Brussels (Brussels Morning) – The COVID pandemic has disproportionately affected women and girls in a myriad of ways. From increased gender-based violence, to an increased burden of care, from the economic impact on sectors disproportionately populated by women, to insecurity of work contracts. The recovery should therefore put women at the heart of the solutions, which we will also advance through our work, such as on pay transparency or women on company boards. These important issues were supposed to be the main topic of today’s International Day Celebration in the European Parliament, but they are not.
Almost two weeks ago, all hell broke loose in the heart of Europe.

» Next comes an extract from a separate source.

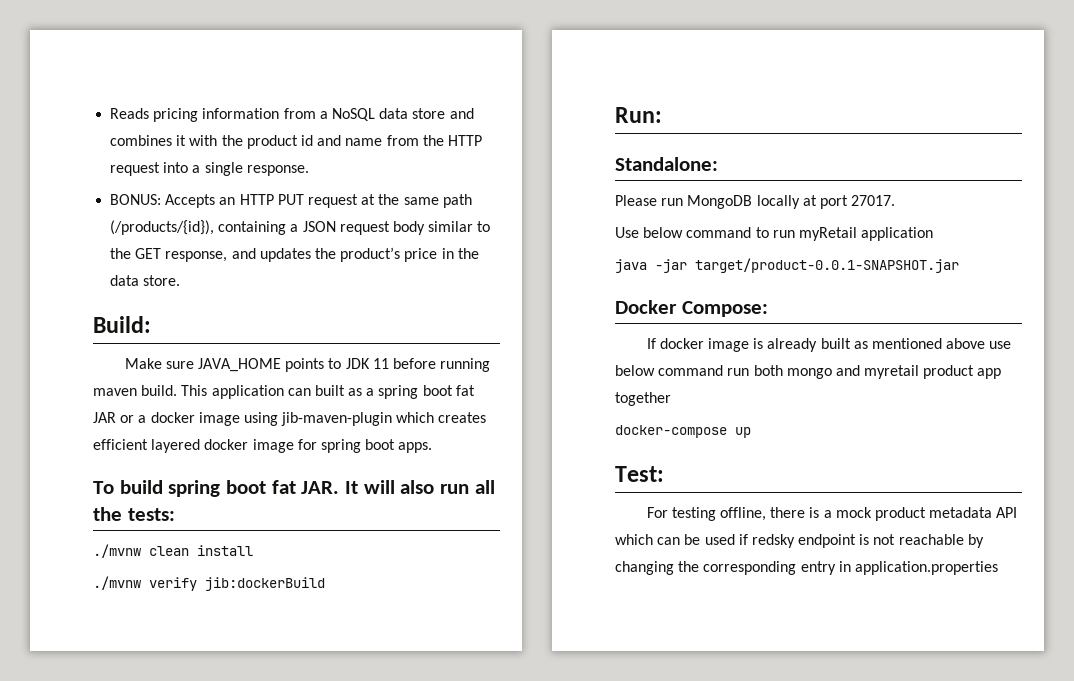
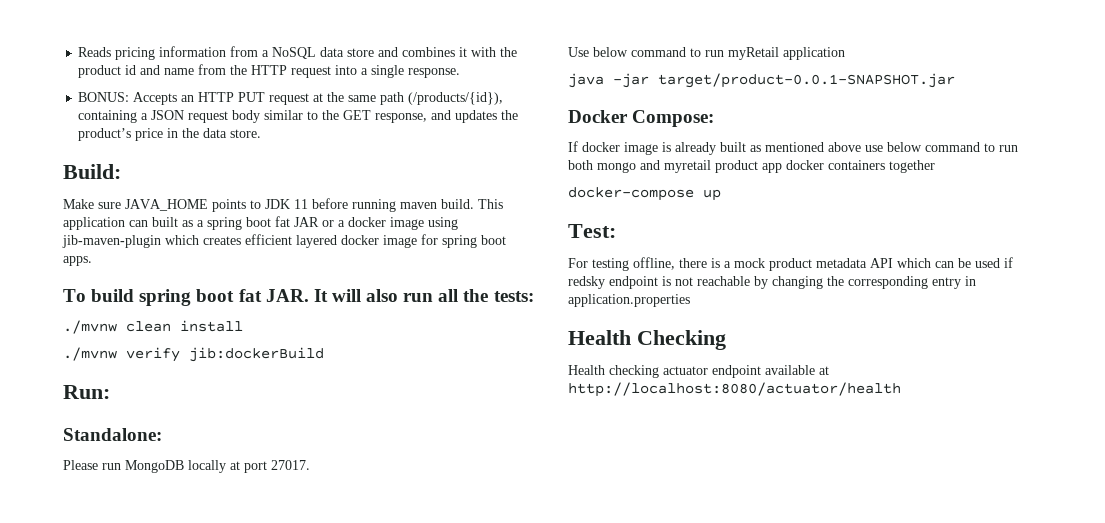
(724, 370) none -> [984,143,995,152] to
(1002, 373) none -> [786,160,885,170] docker containers
(998, 568) none -> [568,330,726,350] [568,365,829,378] [568,382,901,397] // Health Checking // Health checking actuator endpoint available at http://localhost:8080/actuator/health

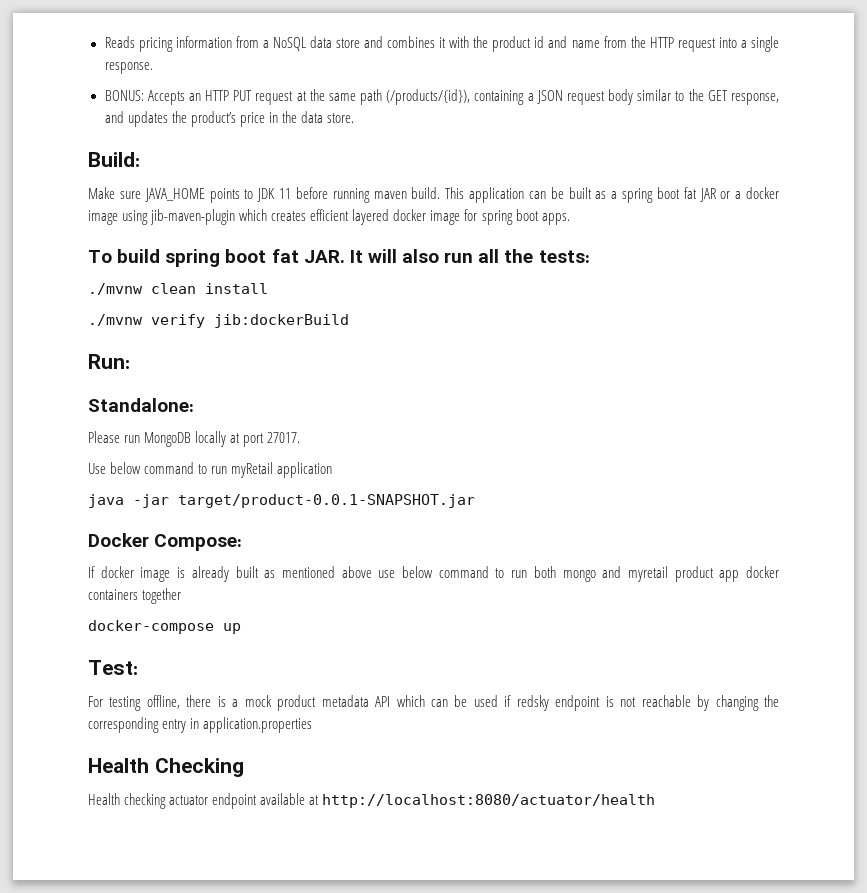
(148, 223) none -> [550,187,564,199] be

The Russian Federation attacked our neighbours – Ukraine – and started a brutal war. Something that, until now, we only knew from books. Something we never imagined to experience.

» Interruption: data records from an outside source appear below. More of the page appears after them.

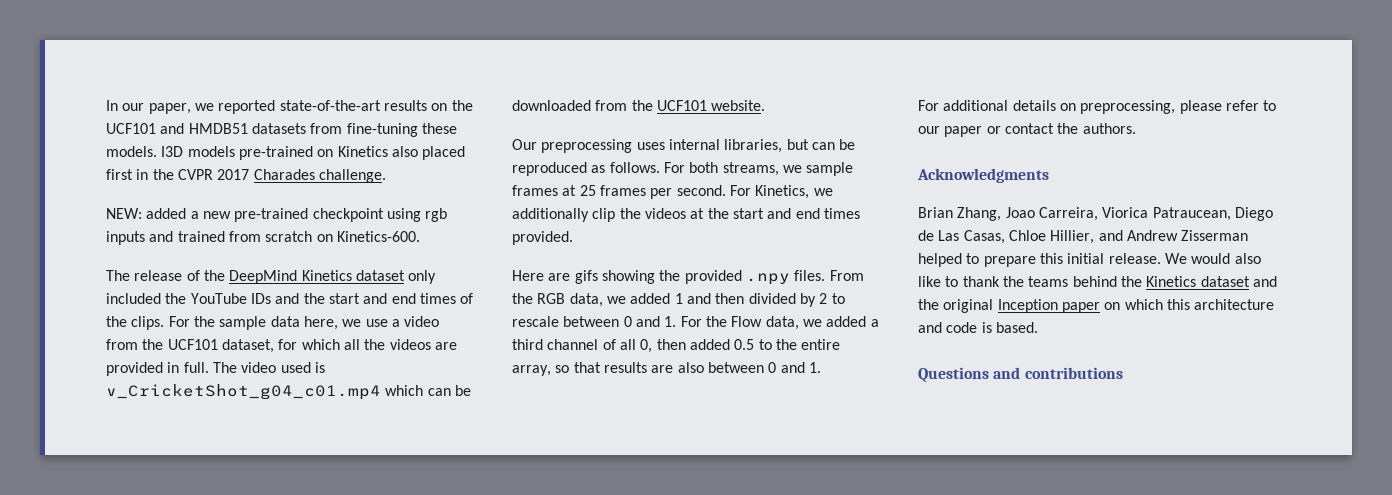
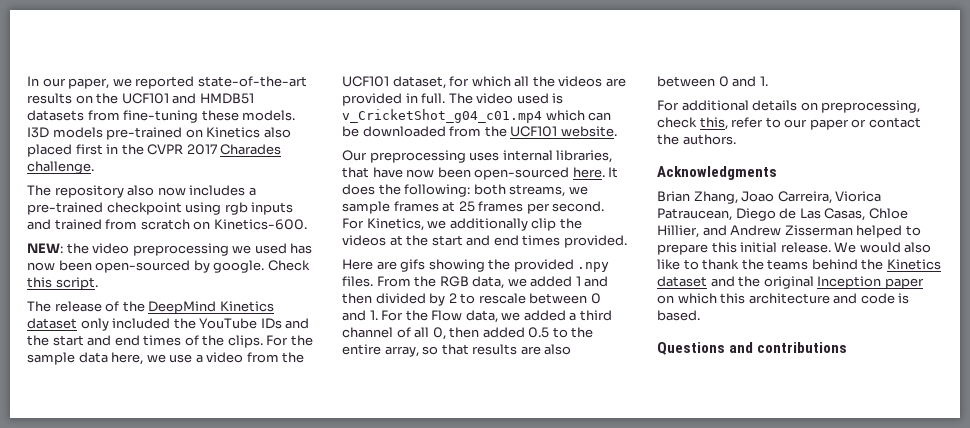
[106,208,231,219] NEW: added a new -> [27,185,256,198] The repository also now includes a
(420, 236) none -> [27,243,313,256] [27,260,310,273] [27,277,98,290] // NEW: the video preprocessing we used has now been open-sourced by google. Check this script.
[786,139,856,150] [512,162,685,176] but can be reproduced as follows. For -> [342,167,619,180] [342,184,471,197] that have now been open-sourced here. It does the following:
[1179,100,1222,114] please -> [657,117,728,130] check this,

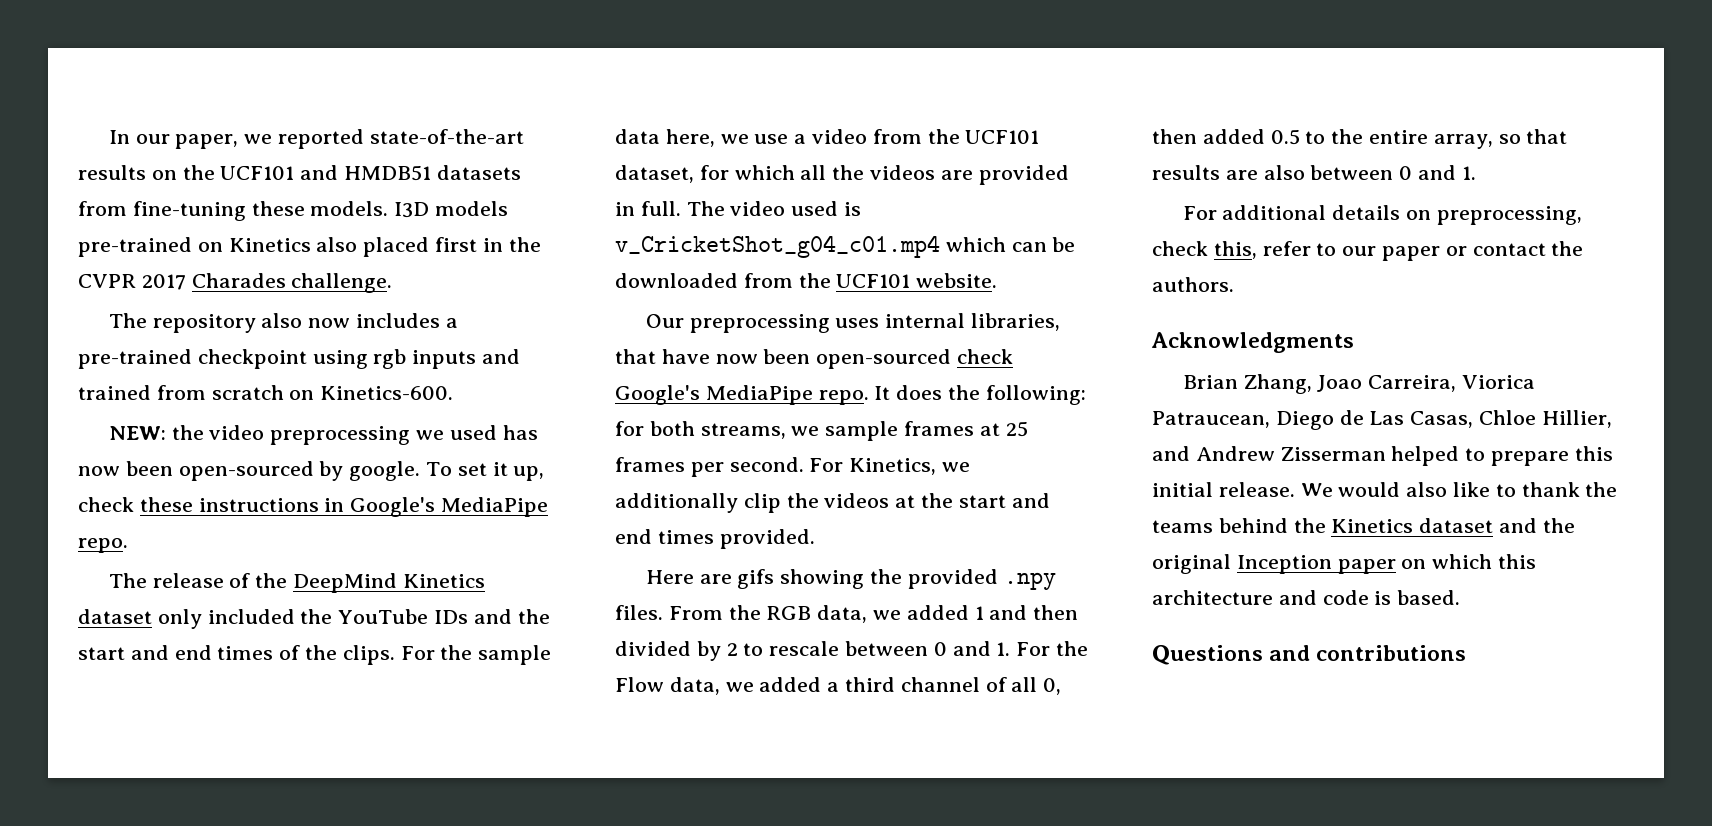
[267,260,310,271] [27,277,98,290] Check this script. -> [426,462,545,481] [78,497,549,517] [78,538,128,553] To set it up, check these instructions in Google's MediaPipe repo.
[572,167,605,178] here. -> [957,349,1014,364] [615,385,869,405] check Google's MediaPipe repo.
(471, 190) none -> [615,421,644,436] for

And as we see, women have been placed in the heart of this war. First of all, they are an important component of the Ukrainian army, providing 20 % of the soldiers, despite the fact that most of them are not even enlisted.
As war is inevitably associated with violence against women and girls – including sexual assault and rape – women are in a very vulnerable position, and the level of violence is likely to increase in the coming weeks.
With almost 2 million refugees so far crossing into neighbouring countries, the media have been flooded with images of women, many of them pregnant, travelling with children and elderly people, trying to escape the conflict zone. The whole world has been also alarmed about the reports about the Russian attack on the humanitarian corridors, which deprived thousands of displaced persons of safe passage.
I recently saw a tweet about a woman in Ukraine knocking down a Russian drone from a balcony with a jar of gherkins. Looking at the determination and courage of the Ukrainian women, I am convinced this story could have been true. Today the EU must stand strong in solidarity with the Ukrainian people who are not giving up or giving in.
This is why right now, in the shadow of this brutal war, we must enhance our efforts in supporting the Ukrainian women and to provide them with the appropriate protection they deserve, including by invoking the Temporary Protection Directive. Upon their arrival to Europe, all the refugees must be granted access to benefits such as medical care or housing. We must also adopt the Istanbul Convention and fast track the process on the directive on combating violence against women, to ensure that all European women – including the Ukrainian women and girls – would be safe and protected.